Giter Club home page Giter Club logo

Comments (15)

rgbkrk avatar rgbkrk commented on July 30, 2024

Building a binder image

This is used at the API endpoint (e.g. api.mybinder.org) to work with binder image resources.

Creating a new binder

POST /binders/CodeNeuro/notebooks/ HTTP 1.1
Content-Type: application/json

{
  "name": "codeneuro-notebooks",
  "repo": "https://github.com/CodeNeuro/notebooks",
  "requirements": "repo/requirements.txt",
  "notebooks": "repo/notebooks",
  "services": [
    {
      "name": "spark",
      "version": "1.4.1",
      "params": {
        "heap_mem": "4g",
        "stack_mem": "512m"
      }
    }
  ]
}

That's copied straight from your current API, though it would be good to spec those out.

Detail on a binder

Right now the GET on /apps/<organization>/<repo>/ returns the redirect URI (yes, tmpnb does this too because of its limited purpose, but they're already launched).

In my opinion this should tell you about the resource, returning what the spec was in the POST as well as the status.

GET /binders/CodeNeuro/notebooks/ HTTP 1.1

would then return

{
  "name": "codeneuro-notebooks",
  "repo": "https://github.com/CodeNeuro/notebooks",
  "requirements": "repo/requirements.txt",
  "notebooks": "repo/notebooks",
  "services": [
    {
      "name": "spark",
      "version": "1.4.1",
      "params": {
        "heap_mem": "4g",
        "stack_mem": "512m"
      }
    }
  ]
}

That could include that status as well.

Beyond that, I think a HEAD request makes sense here for checking to see if a binder exists.

from binder.

rgbkrk avatar rgbkrk commented on July 30, 2024

Launching a binder

Right now this is part of the GithubBuildHandler as a GET on the /apps/ resource.
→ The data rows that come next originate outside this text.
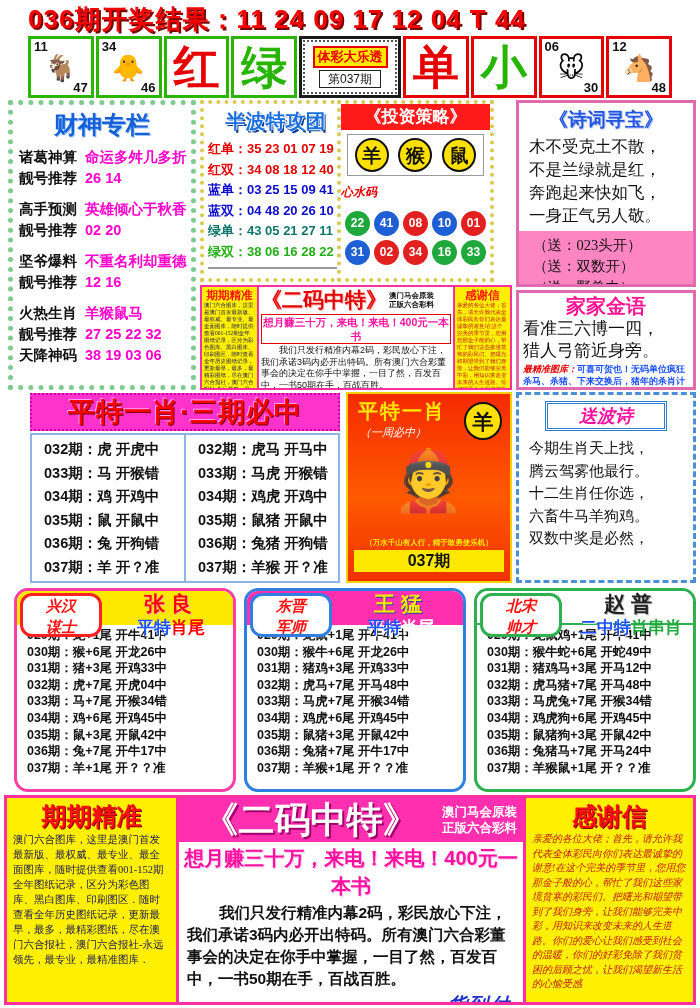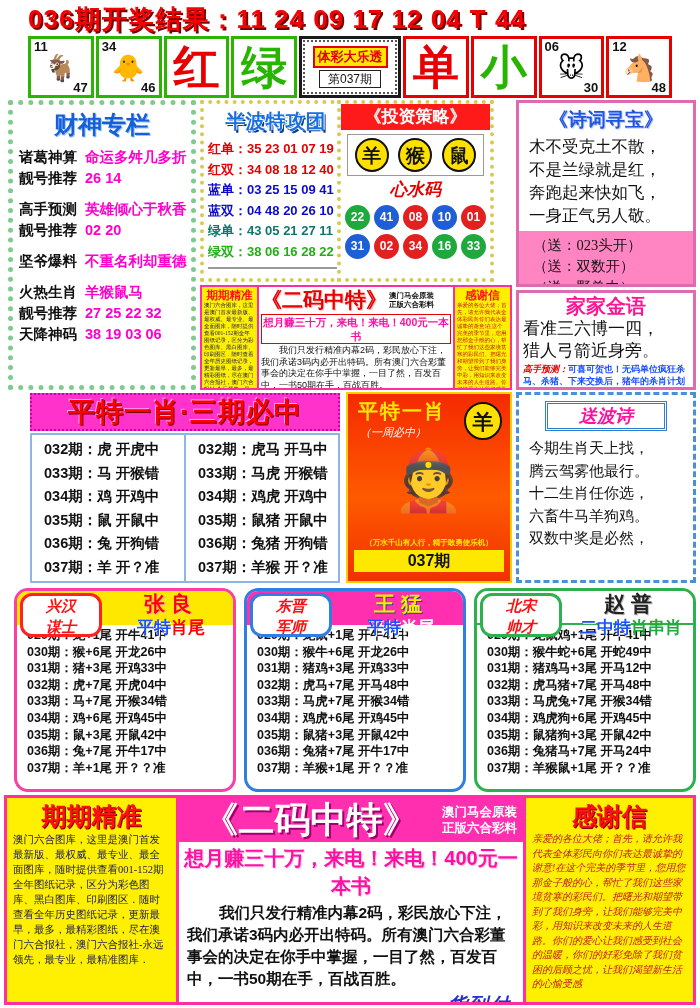--- a/index.html
+++ b/index.html
@@ -43,21 +43,21 @@
   .bb-row{font-size:13px;font-weight:bold;line-height:20.5px;white-space:nowrap;}
   .bb-sep{border-top:2px solid #999;margin-top:5px;}
 
   
   .touzi{left:337px;top:100px;width:157px;height:182px;border:4px dotted #d9c94e;padding:0;}
   .tz-banner{background:#ff1a1a;color:#fff;font-weight:bold;font-size:17px;text-align:center;line-height:26px;}
   .tz-zrow{display:flex;justify-content:space-around;align-items:center;border:1px solid #999;
            margin:4px 6px 2px;padding:3px 2px;}
   .tz-z{width:34px;height:34px;border-radius:50%;background:#ffe000;border:2px solid #111;color:#111;
         font-size:19px;font-weight:bold;text-align:center;line-height:32px;}
-  .tz-heart{color:#e60000;font-weight:bold;font-style:italic;font-size:17px;text-align:center;margin:2px 0;
+  .tz-heart{color:#e60000;font-weight:bold;font-style:italic;font-size:12px;text-align:left;margin:8px 0;
             font-family:"DejaVu Serif",serif;}
   .tz-balls{display:flex;flex-wrap:wrap;gap:4px;justify-content:center;padding:2px 2px;}
   .ball{width:25px;height:25px;border-radius:50%;color:#fff;font-size:12px;font-weight:bold;
         text-align:center;line-height:25px;}
 
   
   .shici{left:516px;top:100px;width:180px;height:187px;border:3px solid #e06ab0;}
   .sc-title{text-align:center;color:#2255dd;font-weight:bold;font-size:19px;margin:4px 0 2px;
             text-shadow:1px 1px 0 #b7ccff;}
   .sc-lines{color:#111;font-size:16.5px;line-height:23px;padding-left:10px;font-family:"Liberation Serif",serif;}
@@ -224,20 +224,24 @@
         <div class="cs-row" data-name="fortune-row">
           <span class="cs-label" data-name="row-label">靓号推荐</span>
           <span class="cs-val" data-name="row-value">02 20</span>
         </div>
 
         <div class="cs-row" data-name="fortune-row" style="margin-top: 10px;">
           <span class="cs-label" data-name="row-label">坚爷爆料</span>
           <span class="cs-val" data-name="row-value">不重名利却重德</span>
         </div>
 
+        <div class="cs-row" data-name="fortune-row">
+          <span class="cs-label" data-name="row-label">靓号推荐</span>
+          <span class="cs-val" data-name="row-value">12 16</span>
+        </div>
 
         <div class="cs-row" data-name="fortune-row" style="margin-top: 10px;">
           <span class="cs-label" data-name="row-label">火热生肖</span>
           <span class="cs-val" data-name="row-value">羊猴鼠马</span>
         </div>
 
         <div class="cs-row" data-name="fortune-row">
           <span class="cs-label" data-name="row-label">靓号推荐</span>
           <span class="cs-val" data-name="row-value">27 25 22 32</span>
         </div>
@@ -333,21 +337,21 @@
   </div>
 
   <div class="panel jiajia" data-name="golden-words-panel">
     <div class="jj-title" data-name="panel-title">家家金语</div>
     <div data-name="golden-lines">
 
     <div class="jj-line" data-name="golden-line">看准三六博一四，</div>
         <div class="jj-line" data-name="golden-line">猎人弓箭近身旁。</div>
       </div>
     <div class="jj-cmt" data-name="golden-comment">
-      <span class="jj-cl" data-name="comment-label">高手预测：</span><span class="jj-ct" data-name="comment-text">可喜可贺也！无码单位疯狂杀马、杀猪、下来交换后，猪年的杀肖计划非常完美！接下来，猪肖的几率愈发降低！</span>
+      <span class="jj-cl" data-name="comment-label">最精准图库：</span><span class="jj-ct" data-name="comment-text">可喜可贺也！无码单位疯狂杀马、杀猪、下来交换后，猪年的杀肖计划非常完美！接下来，猪肖的几率愈发降低！</span>
     </div>
   </div>
 
   <div class="panel midad" data-name="mini-ad-strip">
     <div class="mini-side l" data-name="mini-left-panel">
       <div class="mini-title" data-name="mini-left-title">期期精准</div>
       <div class="mini-text" data-name="mini-left-text">澳门六合图库，这里是澳门首发最新版、最权威、最专业、最全面图库，随时提供查看001-152期全年图纸记录，区分为彩色图库、黑白图库、印刷图区．随时查看全年历史图纸记录，更新最早，最多，最精彩图纸，尽在澳门六合报社，澳门六合报社-永远领先，最专业，最精准图库．</div>
     </div>
     <div class="mini-mid" data-name="mini-ad-center">
       <div class="mm-titlerow" data-name="mini-ad-title-row">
This piece could actually be distant from GitHub, relying only on image names (those that have been built, whitelisted, whatever). In the Docker API (just as a reference), they POST to /containers/create with the payload.
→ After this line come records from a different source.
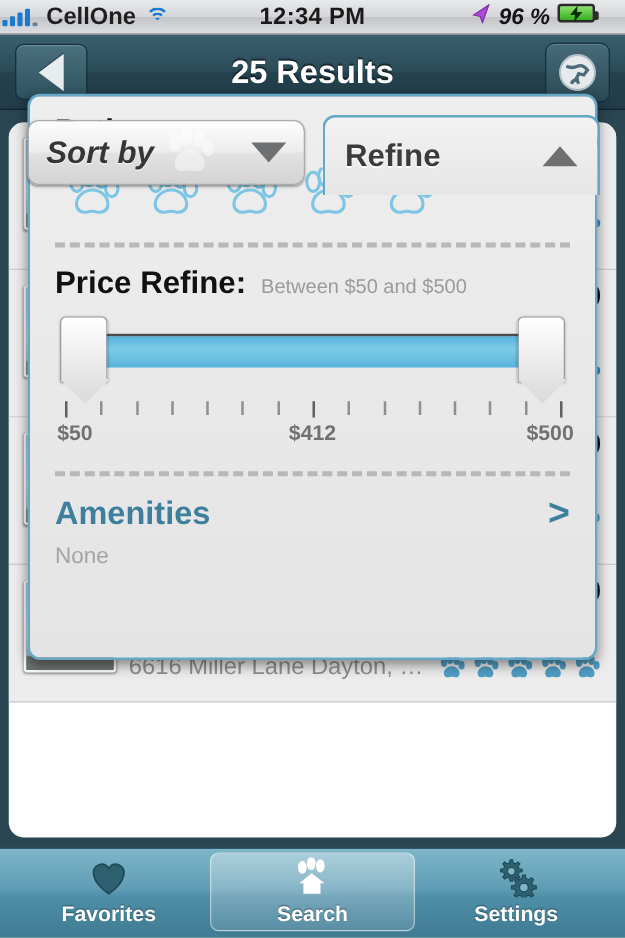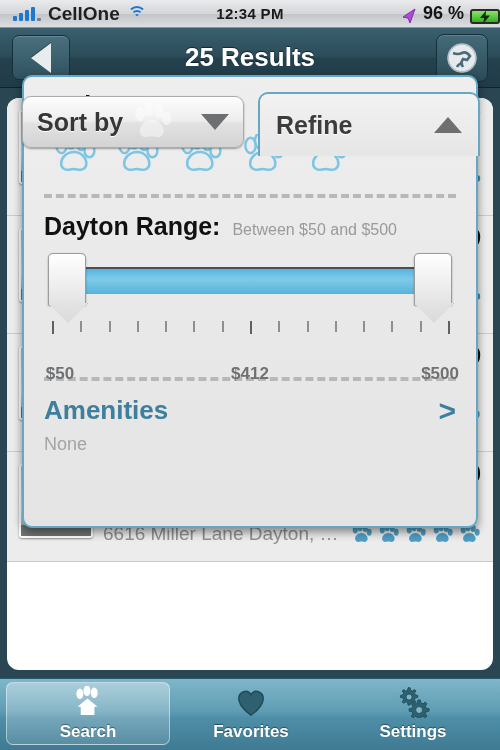--- a/index.html
+++ b/index.html
@@ -12,23 +12,23 @@
   }
   .phone { position:absolute; inset:0; width:500px; height:750px; }
 
   
   .statusbar{
     position:absolute; top:0; left:0; width:500px; height:28px;
     background:linear-gradient(#e9eaec 0%, #d4d6d9 50%, #c2c4c8 51%, #dcdee1 100%);
     border-bottom:1px solid #8d9095;
     display:flex; align-items:center;
   }
-  .sb-left{ display:flex; align-items:center; gap:7px; padding-left:13px; flex:1; }
-  .sb-center{ position:absolute; left:0; right:0; text-align:center; font-size:15px; font-weight:bold; color:#1a1a1a; letter-spacing:.3px;}
-  .sb-right{ display:flex; align-items:flex-end; gap:6px; padding-right:0; margin-left:auto; position:relative; z-index:2;}
+  .sb-left{ display:flex; align-items:center; gap:7px; padding-left:2px; flex:1; }
+  .sb-center{ position:absolute; left:0; right:0; text-align:center; font-size:19px; font-weight:bold; color:#1a1a1a; letter-spacing:.3px;}
+  .sb-right{ display:flex; align-items:flex-start; gap:6px; padding-right:24px; margin-left:auto; position:relative; z-index:2;font-style:italic;}
   .carrier{ font-size:19px; font-weight:bold; color:#1f1f1f; }
   .bars{ display:flex; align-items:flex-end; gap:2px; height:14px; }
   .bars i{ display:block; width:4px; background:#1b79d0; border-radius:1px; }
   .bars i:nth-child(1){height:5px}
   .bars i:nth-child(2){height:8px}
   .bars i:nth-child(3){height:11px}
   .bars i:nth-child(4){height:14px}
   .bars i:nth-child(5){height:3px;background:#6a8296}
   .wifi{ width:20px; height:15px; position:relative; }
   .wifi s{ position:absolute; left:50%; transform:translateX(-50%); border:2.2px solid #1b79d0;
@@ -113,21 +113,21 @@
 
   
   .toolbar{
     position:absolute; top:88px; left:0; width:500px; height:80px; z-index:8; pointer-events:none;
   }
   .sortbtn{
     pointer-events:auto;
     position:absolute; left:22px; top:8px; width:222px; height:52px; border-radius:9px;
     background:linear-gradient(#fdfdfd 0%, #ededed 48%, #e2e2e2 52%, #d3d3d3 100%);
     border:1px solid #a9abad; box-shadow:0 1px 2px rgba(0,0,0,.35), inset 0 1px 0 #fff;
-    display:flex; align-items:center; padding:0 14px; overflow:hidden;
+    display:flex; align-items:center; padding:0 14px; overflow:hidden;font-style:italic;
   }
   .sortbtn .lbl{font-size:25px; font-weight:bold; color:#363636; text-shadow:0 1px 0 #fff;}
   .sortbtn .pawwm{position:absolute; right:62px; top:6px; opacity:.45;}
   .tri-down{ margin-left:auto; width:0;height:0; border-left:14px solid transparent;
     border-right:14px solid transparent; border-top:16px solid #6d6f71; }
   .tri-up{ width:0;height:0; border-left:14px solid transparent;
     border-right:14px solid transparent; border-bottom:16px solid #6d6f71; }
 
   
   .refine-tab{
@@ -171,21 +171,21 @@
     background:linear-gradient(#e3e3e3,#dadada);
     border-left:1px solid #9a9c9e; border-right:1px solid #9a9c9e;
     clip-path:polygon(0 0, 100% 0, 50% 100%);
   }
   .handle.left{left:4px;}
   .handle.right{right:4px;}
   .ticks{position:relative; height:14px; margin:16px 8px 0 8px;}
   .ticks i{position:absolute; top:0; width:2px; height:11px; background:#8d8f91;}
   .ticks i.major{height:13px; background:#5e6062;}
   .pricelabels{position:relative; height:22px; margin:2px 8px 0 8px;}
-  .pricelabels span{position:absolute; font-size:17px; font-weight:bold; color:#6f7173; transform:translateX(-50%);margin-top:27px;}
+  .pricelabels span{position:absolute; font-size:17px; font-weight:bold; color:#6f7173; transform:translateX(-50%);}
 
   .amen-row{display:flex; align-items:flex-end; margin-top:2px;}
   .amen-title{font-size:26px; font-weight:bold; color:#3d7f9c;}
   .chev{margin-left:auto; font-size:30px; font-weight:bold; color:#3d7f9c; line-height:1;}
   .amen-val{font-size:18px; color:#a2a4a6; margin-top:8px;}
 
   .searchnow{
     position:absolute; left:50%; transform:translateX(-50%); bottom:-8px;
     width:222px; height:62px; border-radius:8px;
     background:linear-gradient(#ffc21f 0%, #ffb400 40%, #ff9d00 70%, #ff8f00 100%);
@@ -604,21 +604,21 @@
             <ellipse cx="16.4" cy="4.4" rx="2.7" ry="4"></ellipse>
             <ellipse cx="20.6" cy="8.6" rx="2.6" ry="3.6"></ellipse>
             <path d="M12.6 9.4c3.6 0 6.4 3 6.4 6 0 2.6-2.3 3.8-4.6 3.2-1.4-.4-2.6-.4-4 0-2.3.6-4.6-.6-4.6-3.2 0-3 2.9-6 6.8-6z"></path>
           </g>
         </svg>
     </div>
 
     <div class="divider"></div>
 
     <div class="sec-title">
-      <span>Dayton Range:</span>
+      <span>Price Refine:</span>
       <span class="muted">Between $50 and $500</span>
     </div>
 
     <div class="slider">
       <div class="track"></div>
       <div class="handle left"></div>
       <div class="handle right"></div>
     </div>
 
     <div class="ticks">
@@ -648,43 +648,43 @@
 
     <div class="amen-row">
       <span class="amen-title">Amenities</span>
       <span class="chev">&gt;</span>
     </div>
     <div class="amen-val">None</div>
 
   </div>
 
   <div class="tabbar">
+    <div class="tab">
+      <span class="tabicon">
+        <svg width="36" height="32" viewBox="0 0 24 22">
+          <path d="M12 20 C2 13 2 6 6.6 4 C9.3 2.8 11.2 4.6 12 6 C12.8 4.6 14.7 2.8 17.4 4 C22 6 22 13 12 20 Z" fill="#2e6170" stroke="#1f4a57" stroke-width="1"></path>
+        </svg>
+      </span>
+      <span class="tl">Favorites</span>
+    </div>
     <div class="tab active">
       <span class="tabicon">
         <svg width="36" height="32" viewBox="0 0 24 22">
           <g fill="#ffffff">
             <ellipse cx="6.4" cy="5.4" rx="2.4" ry="3.6"></ellipse>
             <ellipse cx="11.3" cy="3.3" rx="2.4" ry="3.6"></ellipse>
             <ellipse cx="16.3" cy="4.6" rx="2.4" ry="3.6"></ellipse>
             <path d="M11.6 8.6 L4.8 14.2 H7 V20 H16.4 V14.2 H18.6 Z"></path>
           </g>
         </svg>
       </span>
       <span class="tl">Search</span>
     </div>
     <div class="tab">
       <span class="tabicon">
-        <svg width="36" height="32" viewBox="0 0 24 22">
-          <path d="M12 20 C2 13 2 6 6.6 4 C9.3 2.8 11.2 4.6 12 6 C12.8 4.6 14.7 2.8 17.4 4 C22 6 22 13 12 20 Z" fill="#2e6170" stroke="#1f4a57" stroke-width="1"></path>
-        </svg>
-      </span>
-      <span class="tl">Favorites</span>
-    </div>
-    <div class="tab">
-      <span class="tabicon">
         <svg width="38" height="32" viewBox="0 0 26 22">
           <g fill="#2e6170" stroke="#1f4a57" stroke-width=".6">
             <path d="M9.6 1.2 l1.4 0 .3 1.7 1.3.55 1.4-1 1 1 -1 1.4 .55 1.3 1.7.3 0 1.4 -1.7.3 -.55 1.3 1 1.4 -1 1 -1.4-1 -1.3.55 -.3 1.7 -1.4 0 -.3-1.7 -1.3-.55 -1.4 1 -1-1 1-1.4 -.55-1.3 -1.7-.3 0-1.4 1.7-.3 .55-1.3 -1-1.4 1-1 1.4 1 1.3-.55z"></path>
             <circle cx="10.3" cy="7.6" r="2.1" fill="#7fb6c9"></circle>
             <path d="M16.4 9.6 l1.6 0 .35 2 1.5.62 1.6-1.15 1.15 1.15 -1.15 1.6 .62 1.5 2 .35 0 1.6 -2 .35 -.62 1.5 1.15 1.6 -1.15 1.15 -1.6-1.15 -1.5.62 -.35 2 -1.6 0 -.35-2 -1.5-.62 -1.6 1.15 -1.15-1.15 1.15-1.6 -.62-1.5 -2-.35 0-1.6 2-.35 .62-1.5 -1.15-1.6 1.15-1.15 1.6 1.15 1.5-.62z"></path>
             <circle cx="17.2" cy="16.5" r="2.4" fill="#7fb6c9"></circle>
           </g>
         </svg>
       </span>
       <span class="tl">Settings</span>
Since we're talking "precanned" images (in the sense they were built prior or already existing) that get launched either by a user visiting a resource or via AJAX call by JavaScript, I think we can pick a solid resource name. I'm tilted towards spawn since it's a noun and we've already been using it in tmpnb. Picked containers after discussion on gitter.

Since we're creating a container, we'd want to start this off as a POST with a GET retrieving that same information.

POST /containers/CodeNeuro-notebooks/ HTTP 1.1
Accept: application/json

Which would return

{
  "id": "12345"
}

If the resource was immediately available, then it could include the location. Otherwise, retrieving the location for that specific container would be by GET

GET /containers/CodeNeuro-notebooks/12345

which returns

{
  "location": "...",
  "id": "12345"
}

You may ask yourself then, what if someone GETs the resource directly?

GET /containers/CodeNeuro-notebooks/ HTTP 1.1
Authorization: 5c011f6b474ed90761a0c1f8a47957a6f14549507f7929cc139cbf7d5b89

This should return all of the current containers that user is allowed to see.

[
  {
    "location": "...",
    "id": "12345",
    "uri": "/containers/CodeNeuro-notebooks/12345"
  },
  {
    "location": "...",
    "id": "787234",
    "uri": "/containers/CodeNeuro-notebooks/787234"
  }
]

from binder.

rgbkrk avatar rgbkrk commented on July 30, 2024

The last thing I posted, about returning all the currently spawned containers, would be super helpful for operations (as I've faced with tmpnb). It's probably worth thinking about authentication sooner rather than later, even if for your own administration.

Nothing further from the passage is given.